Is it legal to scrape websites with Python?

It depends on the website and how you scrape it. Always check the website's robots.txt file and terms of service before scraping. Respect rate limits, identify your scraper with a descriptive User-Agent header, and do not overload the target server with excessive concurrent requests. Some websites explicitly prohibit scraping in their terms. For public data and non-commercial learning projects, respectful scraping at reasonable rates is generally acceptable.

Why use aiohttp instead of requests for web scraping?

requests is synchronous: each request blocks until it completes. When scraping hundreds of pages, a synchronous scraper takes the sum of all response times. aiohttp is async: it can send many requests concurrently and receive responses as they arrive. An async scraper fetching 100 pages that each take 200 ms finishes in roughly 200 ms plus scheduling overhead, not 20 seconds. The speedup is proportional to the number of concurrent requests you can safely make.

How do I handle CAPTCHAs and anti-bot protection when scraping?

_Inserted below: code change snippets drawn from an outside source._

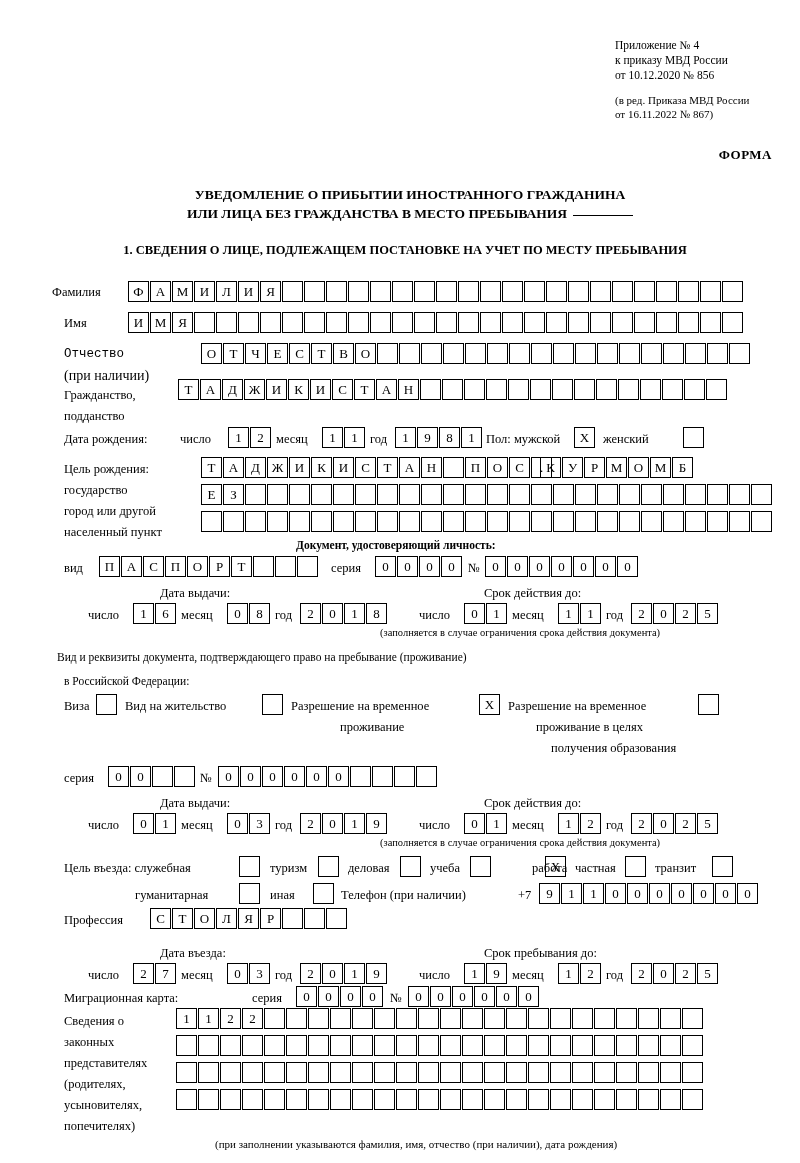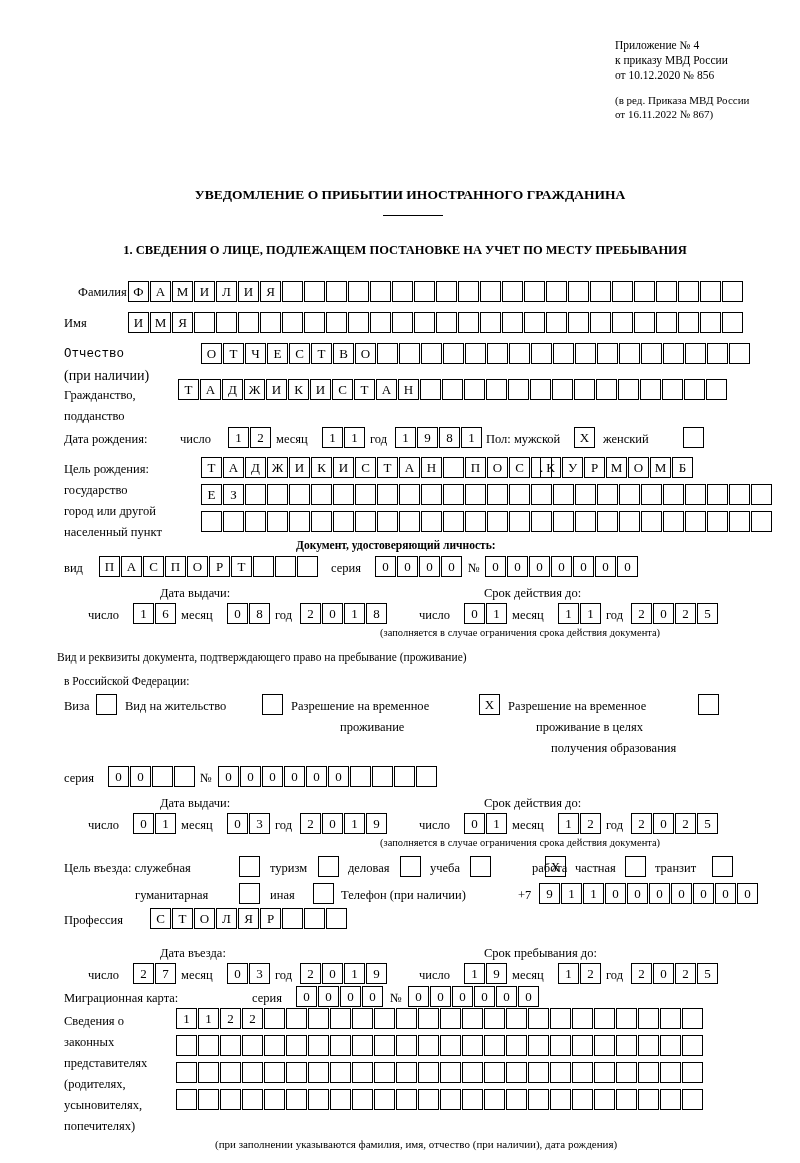--- a/index.html
+++ b/index.html
@@ -97,6 +97,7 @@
     <div class="sub" style="margin-top:0">от 16.11.2022 № 867)</div>
   </div>
 
+  <div class="forma">ФОРМА</div>
 
   <div class="title">
     <div>УВЕДОМЛЕНИЕ О ПРИБЫТИИ ИНОСТРАННОГО ГРАЖДАНИНА</div>

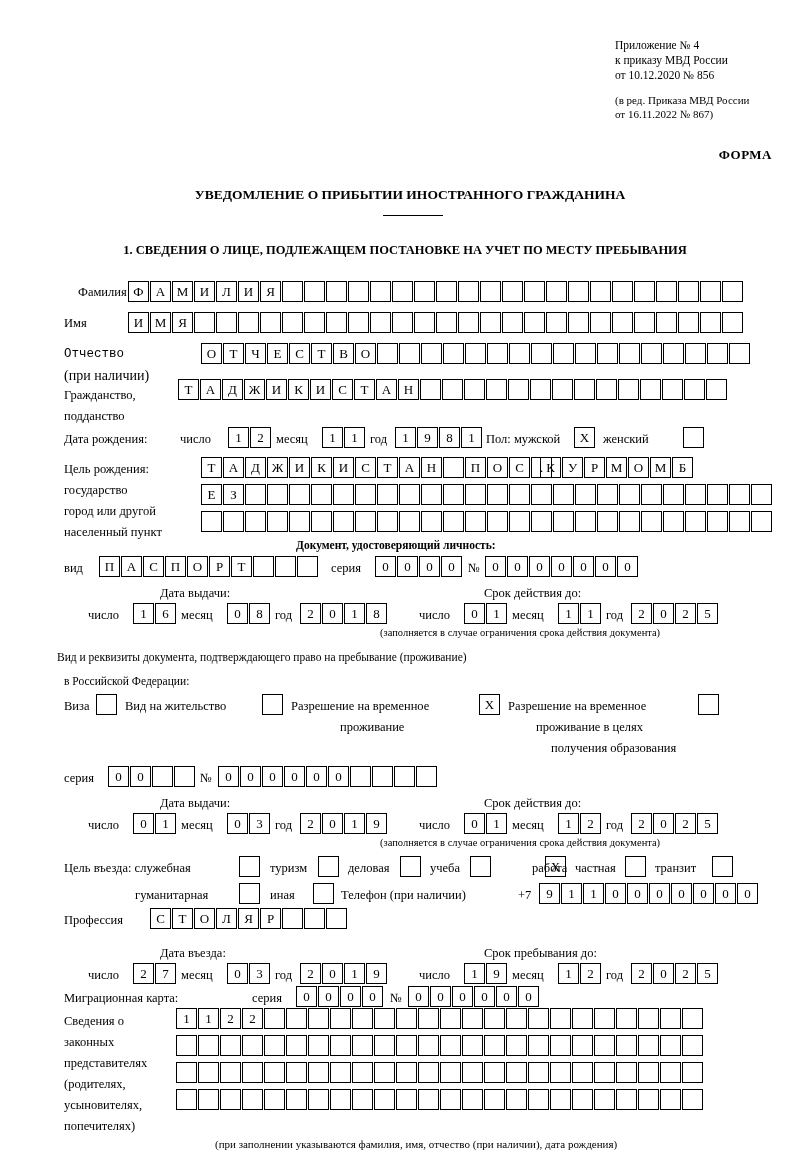--- a/index.html
+++ b/index.html
@@ -102,7 +102,7 @@
   <div class="title">
     <div>УВЕДОМЛЕНИЕ О ПРИБЫТИИ ИНОСТРАННОГО ГРАЖДАНИНА</div>
     <div>
-      <span class="rule"></span>
+      <span>ИЛИ ЛИЦА БЕЗ ГРАЖДАНСТВА В МЕСТО ПРЕБЫВАНИЯ</span><span class="rule"></span>
     </div>
   </div>
 

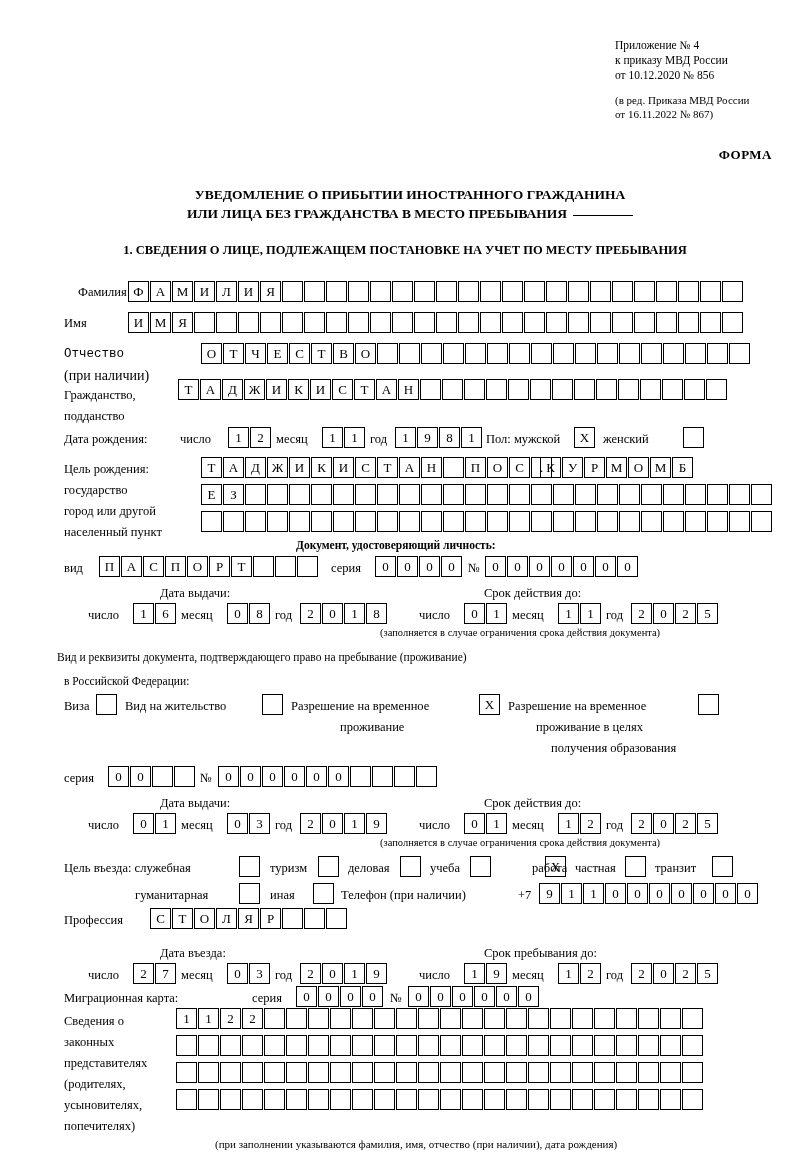--- a/index.html
+++ b/index.html
@@ -108,7 +108,7 @@
 
   <div class="section1">1. СВЕДЕНИЯ О ЛИЦЕ, ПОДЛЕЖАЩЕМ ПОСТАНОВКЕ НА УЧЕТ ПО МЕСТУ ПРЕБЫВАНИЯ</div>
 
-  <div class="t" style="left:78px;top:285px;">Фамилия</div>
+  <div class="t" style="left:52px;top:285px;">Фамилия</div>
   <div class="boxes" style="left:128px;top:281px;">
       <div class="bx">Ф</div>
       <div class="bx">А</div>

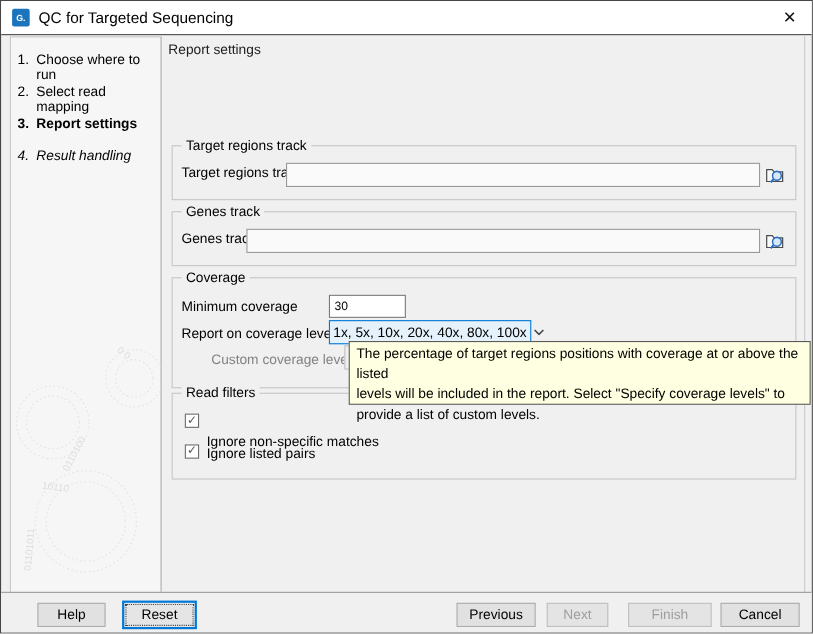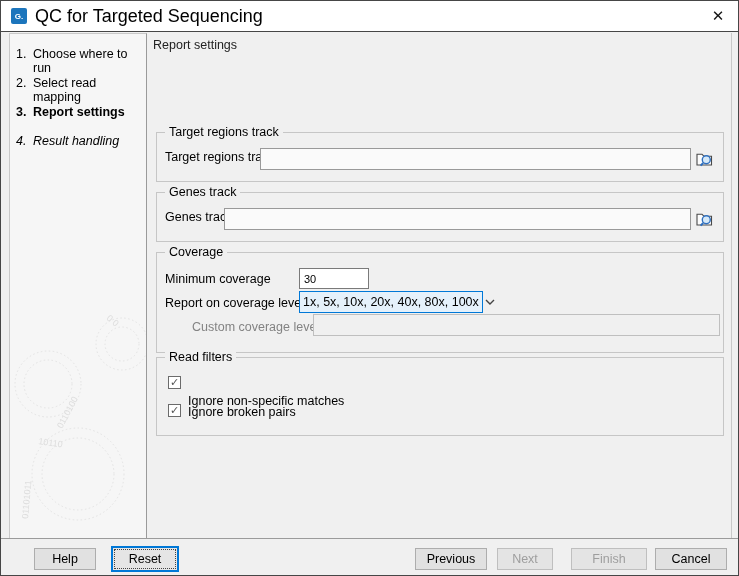--- a/index.html
+++ b/index.html
@@ -7,7 +7,7 @@
   
   .titlebar{position:absolute;left:0;top:0;right:0;height:31px;background:#FFFFFF;border-bottom:1px solid #464646;display:flex;align-items:center;box-sizing:border-box;}
   .app-icon{width:16px;height:16px;margin-left:10px;background:#1C75BC;border-radius:2px;color:#FFF;font-size:8px;font-weight:bold;display:flex;align-items:center;justify-content:center;}
-  .title-text{margin-left:8px;font-size:18px;}
+  .title-text{margin-left:8px;font-size:14px;}
   .close-btn{position:absolute;right:4px;top:0;width:32px;height:30px;display:flex;align-items:center;justify-content:center;font-size:15px;color:#111;cursor:default;}
   
   .sidebar{position:absolute;left:8px;top:32px;width:138px;height:507px;background:#F6F6F6;border:1px solid #C9C9C9;border-right:1px solid #9A9A9A;box-sizing:border-box;overflow:hidden;}

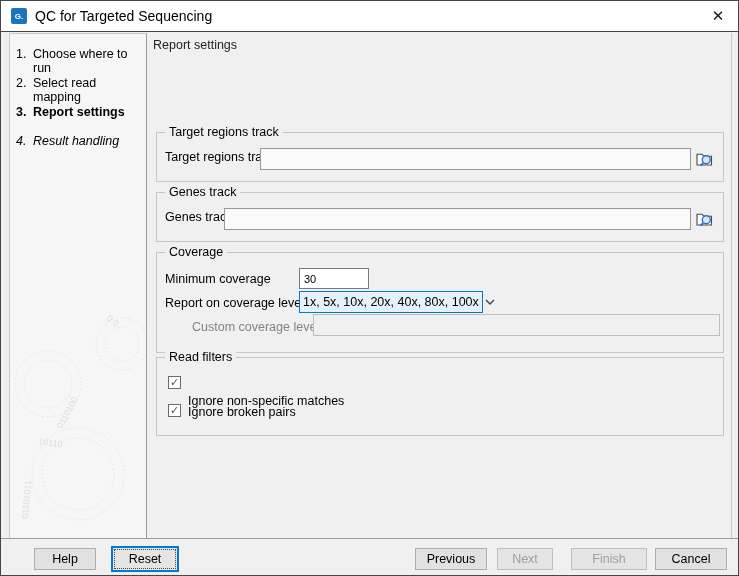--- a/index.html
+++ b/index.html
@@ -150,6 +150,11 @@
     <span class="g-label" style="left:31px;top:47px;">Ignore broken pairs</span>
   </div>
 
+  <div class="tooltip">
+    <div>The percentage of target regions positions with coverage at or above the listed</div>
+    <div>levels will be included in the report. Select "Specify coverage levels" to</div>
+    <div>provide a list of custom levels.</div>
+  </div>
 
   <div class="buttonbar"></div>
   <button class="btn" style="left:33px;width:62px;">Help</button>

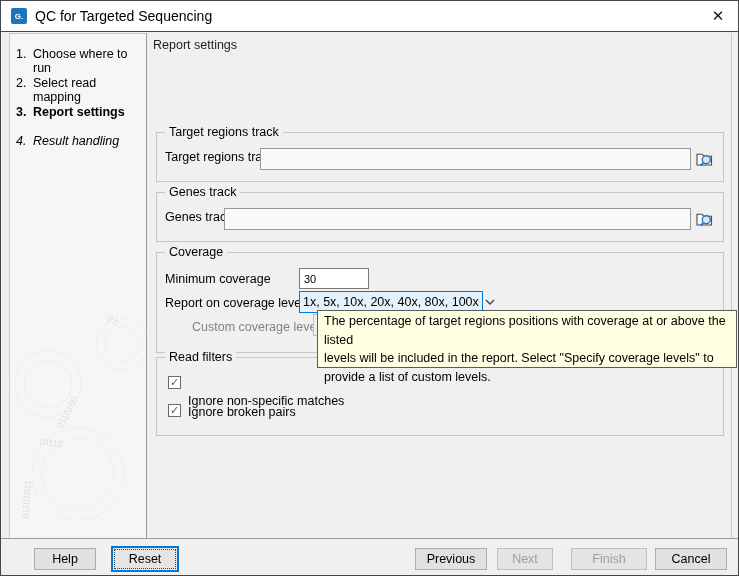--- a/index.html
+++ b/index.html
@@ -147,7 +147,7 @@
     <span class="checkbox" style="left:11px;top:46px;">
       <span>✓</span>
     </span>
-    <span class="g-label" style="left:31px;top:47px;">Ignore broken pairs</span>
+    <span class="g-label" style="left:31px;top:47px;">Ignore listed pairs</span>
   </div>
 
   <div class="tooltip">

For learning projects, choose websites that do not employ aggressive anti-bot measures. For real scraping, you may need rotating proxies, browser fingerprint randomization, and CAPTCHA solving services. These are beyond the scope of a basic async scraper. The techniques in this article focus on respectful scraping of publicly accessible content where the primary challenge is concurrency and error handling, not evasion.

Conclusion

An async web scraper built with asyncio and aiohttp fetches hundreds of pages concurrently in the time a synchronous scraper fetches one. The patterns in this article, semaphore-based rate limiting, retry-with-backoff error handling, BeautifulSoup parsing, and CSV export, form a reusable template for any async scraping project. Adapt the URL generation, parsing logic, and output format to your specific target, and always respect robots.txt and rate limits.